Finally, the assumption of a special reason for the act is strengthened by the urgent manner in which our Lord requires of His disciples that they wash one another’s feet. It is obvious to infer that He exhorted them to perform in future, after His example, the service that they had just neglected. So also the emphatic exhortations to brotherly love, vers. 34, 35, shine out in brighter light when we consider that the Apostles had recently incurred the blame of neglect in that particular.
So far we draw our materials from John himself. But our view is enlarged if we compare the nearest predecessor of John among the Evangelists, Luke, with whom he everywhere has more contact than with any other. He relates, in ch. Luke 22:7-23, the events of “the day of unleavened bread, when the Passover must be killed,” in chronological order, and in harmony with his two predecessors.

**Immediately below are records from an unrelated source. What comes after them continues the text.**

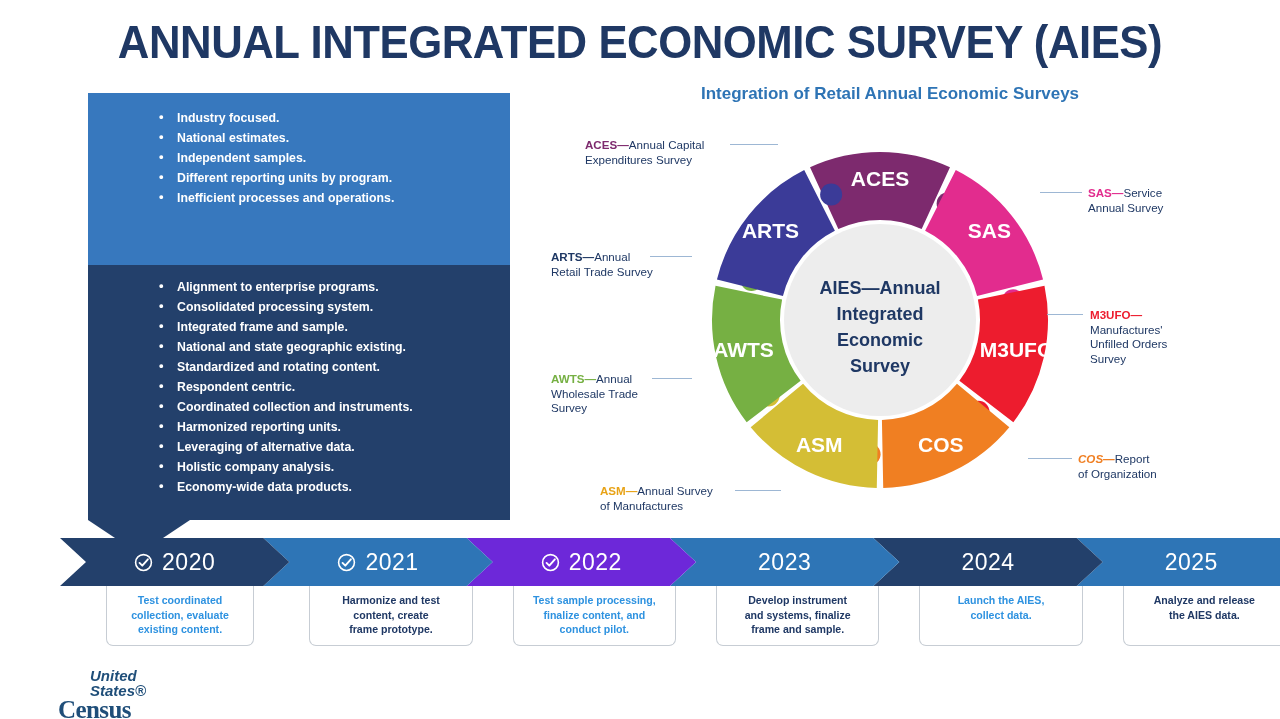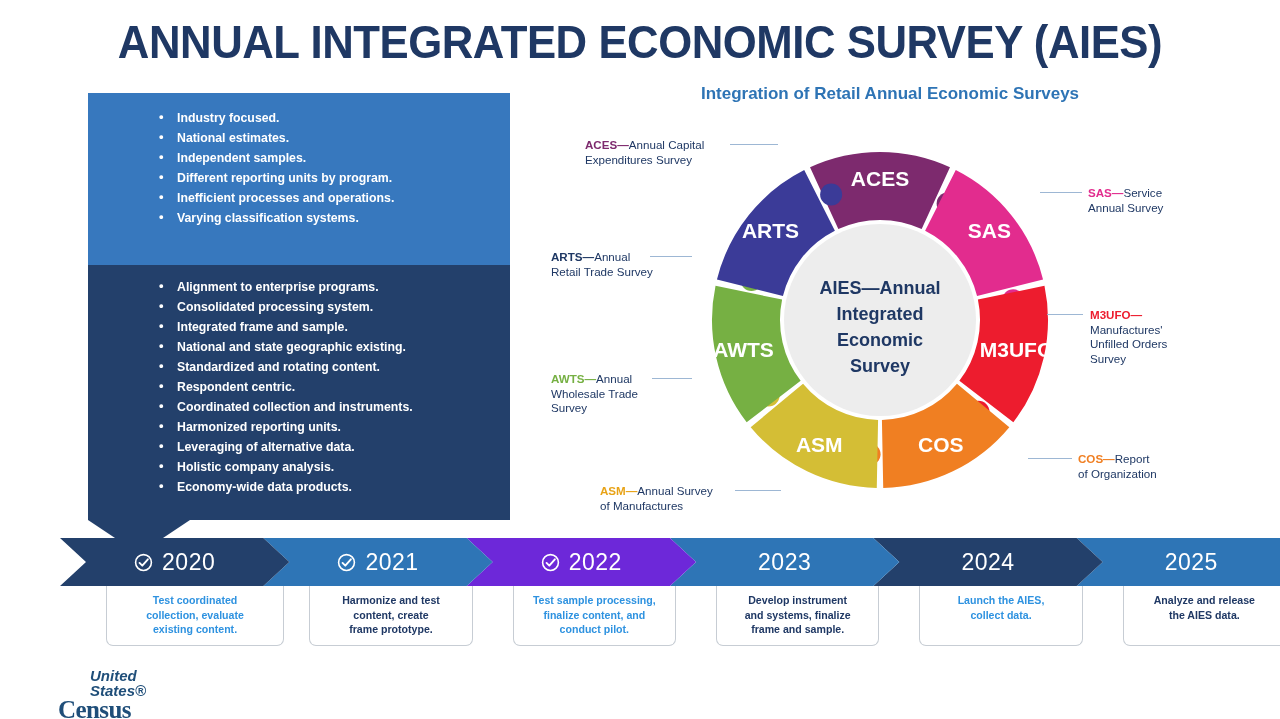--- a/index.html
+++ b/index.html
@@ -187,21 +187,20 @@
 
 <div class="panel-label" id="current-state-label">Current State</div>
 <div class="panel-label" id="future-state-label">Future State</div>
 
 <ul class="bullets" id="current-bullets">
     <li>Industry focused.</li>
     <li>National estimates.</li>
     <li>Independent samples.</li>
     <li>Different reporting units by program.</li>
     <li>Inefficient processes and operations.</li>
-    <li>Varying classification systems.</li>
   </ul>
 <ul class="bullets" id="future-bullets">
     <li>Alignment to enterprise programs.</li>
     <li>Consolidated processing system.</li>
     <li>Integrated frame and sample.</li>
     <li>National and state geographic existing.</li>
     <li>Standardized and rotating content.</li>
     <li>Respondent centric.</li>
     <li>Coordinated collection and instruments.</li>
     <li>Harmonized reporting units.</li>
@@ -273,35 +272,35 @@
     </div>
     <div class="leader" style="left: 1040px; top: 192px; width: 42px;"></div>
     <div class="callout right" style="left: 1090px; top: 308px;">
       <div><span class="abbr" style="color: rgb(237, 28, 46);">M3UFO—</span></div>
       <div>Manufactures'</div>
       <div>Unfilled Orders</div>
       <div>Survey</div>
     </div>
     <div class="leader" style="left: 1047px; top: 314px; width: 36px;"></div>
     <div class="callout right" style="left: 1078px; top: 452px;">
-      <div><span class="abbr" style="color: rgb(240, 127, 34);">COS—</span><span>Report</span></div>
+      <div><span class="abbr" style="color: rgb(240, 127, 34); font-style: italic;">COS—</span><span>Report</span></div>
       <div>of Organization</div>
     </div>
     <div class="leader" style="left: 1028px; top: 458px; width: 44px;"></div>
   </div>
 
 <div id="timeline">
     <div class="tl-arrow" style="left: 60px; width: 229.333px; background: rgb(35, 64, 107); clip-path: polygon(0px 0px, 203.333px 0px, 100% 50%, 203.333px 100%, 0px 100%, 26px 50%); z-index: 10;">
       <svg class="tl-check" viewBox="0 0 24 24">
         <circle cx="12" cy="12" r="10" fill="none" stroke="#ffffff" stroke-width="2"></circle>
         <path d="M7 12.5 L10.5 16 L17.5 8" fill="none" stroke="#ffffff" stroke-width="2.4" stroke-linecap="round" stroke-linejoin="round"></path>
       </svg>
       <span class="tl-year">2020</span>
     </div>
-    <div class="tl-caption light" style="left: 106px; width: 178px;">
+    <div class="tl-caption light" style="left: 106px; width: 148px;">
       <div>Test coordinated</div>
       <div>collection, evaluate</div>
       <div>existing content.</div>
     </div>
     <div class="tl-arrow" style="left: 263.333px; width: 229.333px; background: rgb(46, 117, 182); clip-path: polygon(0px 0px, 203.333px 0px, 100% 50%, 203.333px 100%, 0px 100%, 26px 50%); z-index: 9; text-align: center;">
       <svg class="tl-check" viewBox="0 0 24 24">
         <circle cx="12" cy="12" r="10" fill="none" stroke="#ffffff" stroke-width="2"></circle>
         <path d="M7 12.5 L10.5 16 L17.5 8" fill="none" stroke="#ffffff" stroke-width="2.4" stroke-linecap="round" stroke-linejoin="round"></path>
       </svg>
       <span class="tl-year">2021</span>

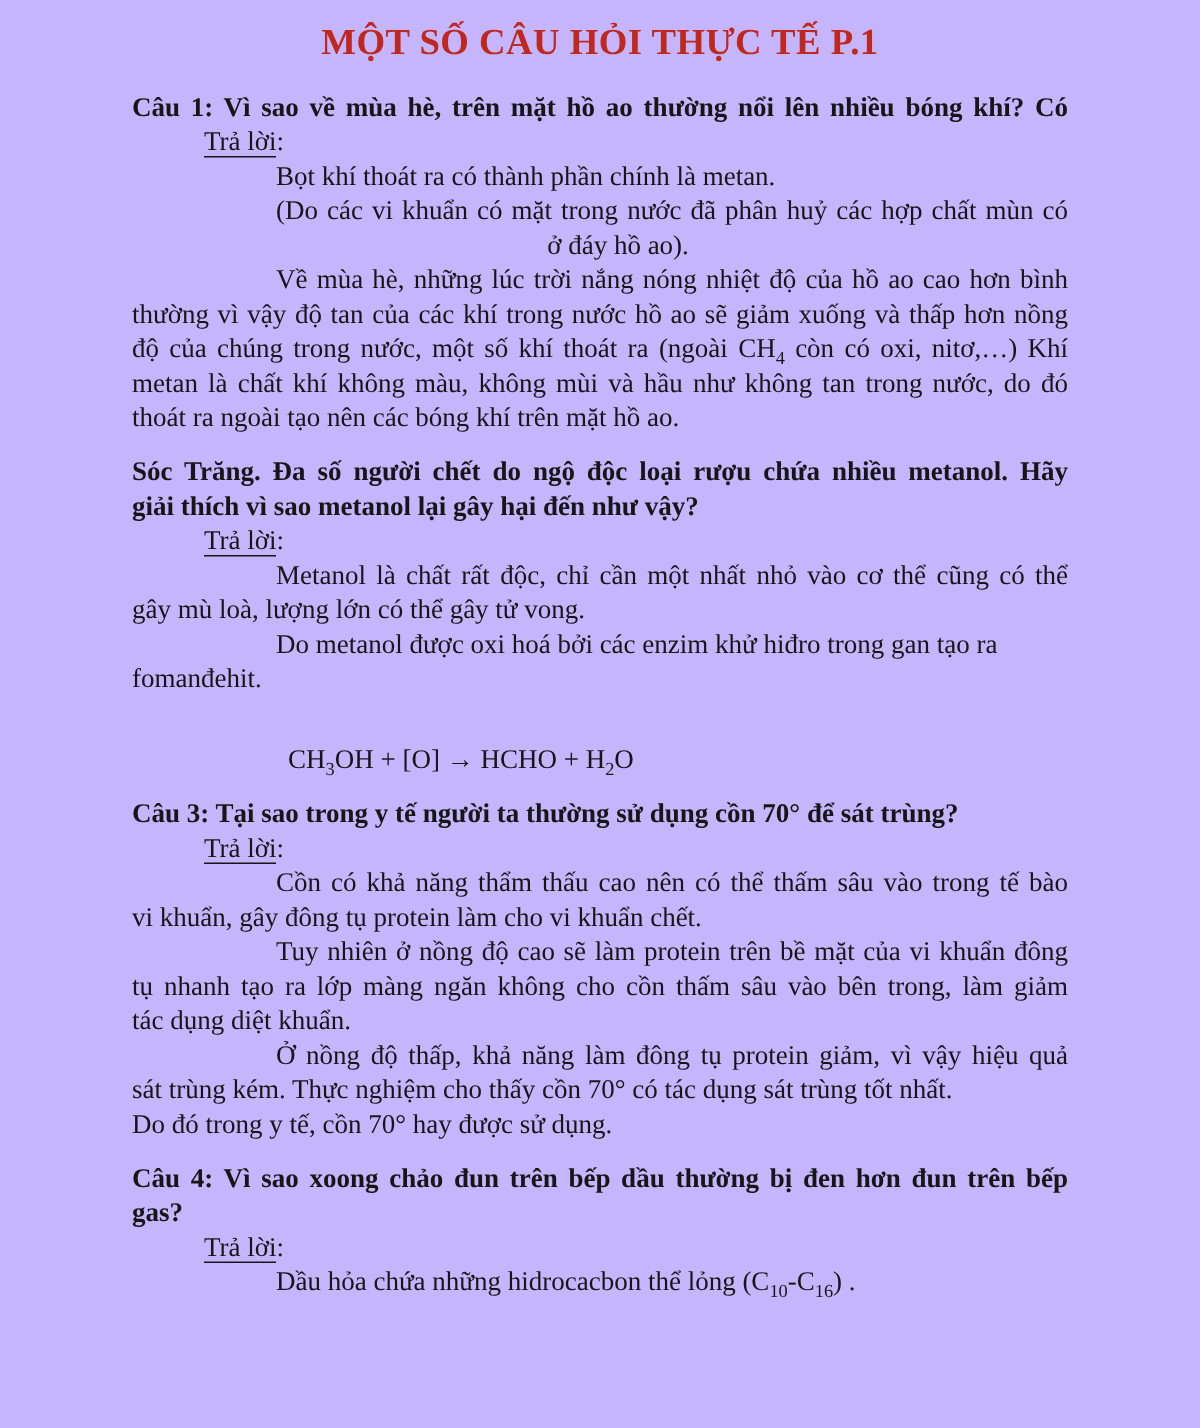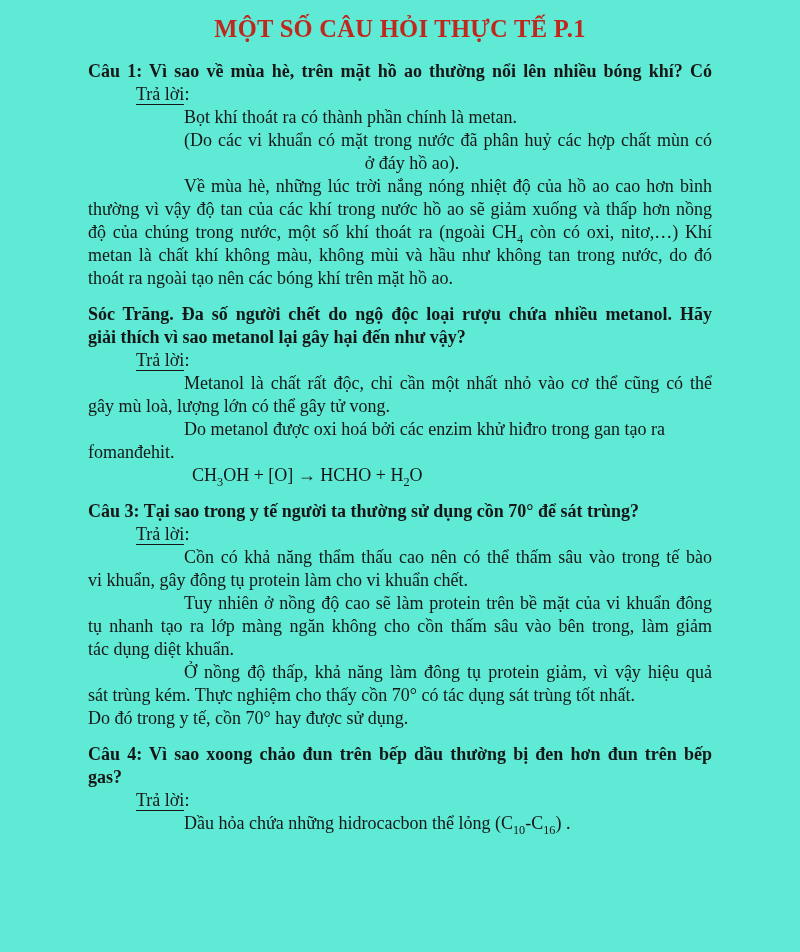--- a/index.html
+++ b/index.html
@@ -19,29 +19,29 @@
     color:var(--title-red,#c0271d);
     letter-spacing:0.3px;
   }
   section { margin-top:13px; }
   .line { min-height:23px; }
   .q { font-weight:bold; }
   .full { text-align:justify; text-align-last:justify; }
   .ind-first   { padding-left:96px;  }
   .ind-small   { padding-left:24px;text-align:center;  }
   .ind-label   { padding-left:48px;  }
-  .ind-formula { padding-left:104px; }
+  .ind-formula { padding-left:104px;margin-top:31px; }
   .ans-label { font-weight:normal; }
   .u { border-bottom:1.7px solid currentColor; }
   sub { font-size:68%; line-height:0; }
 </style>
 </head>
 <body>
 
-<div class="page" style="--title-red: #c0271d; color: rgb(22, 22, 22); background: #5eead4;">
+<div class="page" style="--title-red: #c0271d; color: rgb(22, 22, 22); background: #c4b5fd;">
 
   <h1 class="title">MỘT SỐ CÂU HỎI THỰC TẾ P.1</h1>
 
   <section>
     <div class="line q full">Câu 1: Vì sao về mùa hè, trên mặt hồ ao thường nổi lên nhiều bóng khí? Có</div>
     <div class="line ans-label ind-label"><span class="u">Trả lời</span><span>:</span></div>
     <div class="line ind-first">Bọt khí thoát ra có thành phần chính là metan.</div>
     <div class="line ind-first full">(Do các vi khuẩn có mặt trong nước đã phân huỷ các hợp chất mùn có</div>
     <div class="line ind-small">ở đáy hồ ao).</div>
     <div class="line ind-first full">Về mùa hè, những lúc trời nắng nóng nhiệt độ của hồ ao cao hơn bình</div>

Then, in the manner with which in him we are familiar, he adds a supplement not chronologically connected with what precedes, vers. 24-38. There he narrates a contest that took place among the disciples as to who of them should be greatest, and the words which our Lord addressed to them in consequence. But we cannot imagine this contention to have occurred after the beginning of the supper: such a supposition would be utterly inconsistent with the solemn tone in which Jesus commenced the feast. But neither can we imagine it before the commencement of the feast, at a time so full of solemnity, unless we suppose that some circumstances surprised them into it, that something in the state of matters gave direct occasion for the contest. That occasion we must not seek in the selection of places at the table (Lichtenstein); it must rather be sought in the fact that a service was expected by some which was not rendered. This will appear evident from the exhortation of ver. 26, which refers to this contention: “He that is greatest among you, let him be as the younger; and he that is chief, as he that doth serve.” We infer from this that the greater among the Apostles, those who were by the Lord distinguished above the rest, and were the appointed “pillars,” with Peter at their head, had expected from the lesser Apostles a service which these had not rendered. The words of Jesus, ver. 27, show that that service was no other than the washing of the feet: “For whether is greater, he that sitteth at meat, or he that serveth? is not he that sitteth at meat? but I am among you as he that serveth.” These words of Luke stand in undeniable connection with ver. 4, where Jesus assumes the garment of a servant, in order to wash the disciples’ feet. If the serving of Jesus, which in Luke is exhibited as the corrective of the disciples’ reluctance to serve,—a reluctance which gave occasion for the contest,—was actually this washing of the feet, the disciples’ refusal to serve must have been no other than their having declined to wash each other’s feet.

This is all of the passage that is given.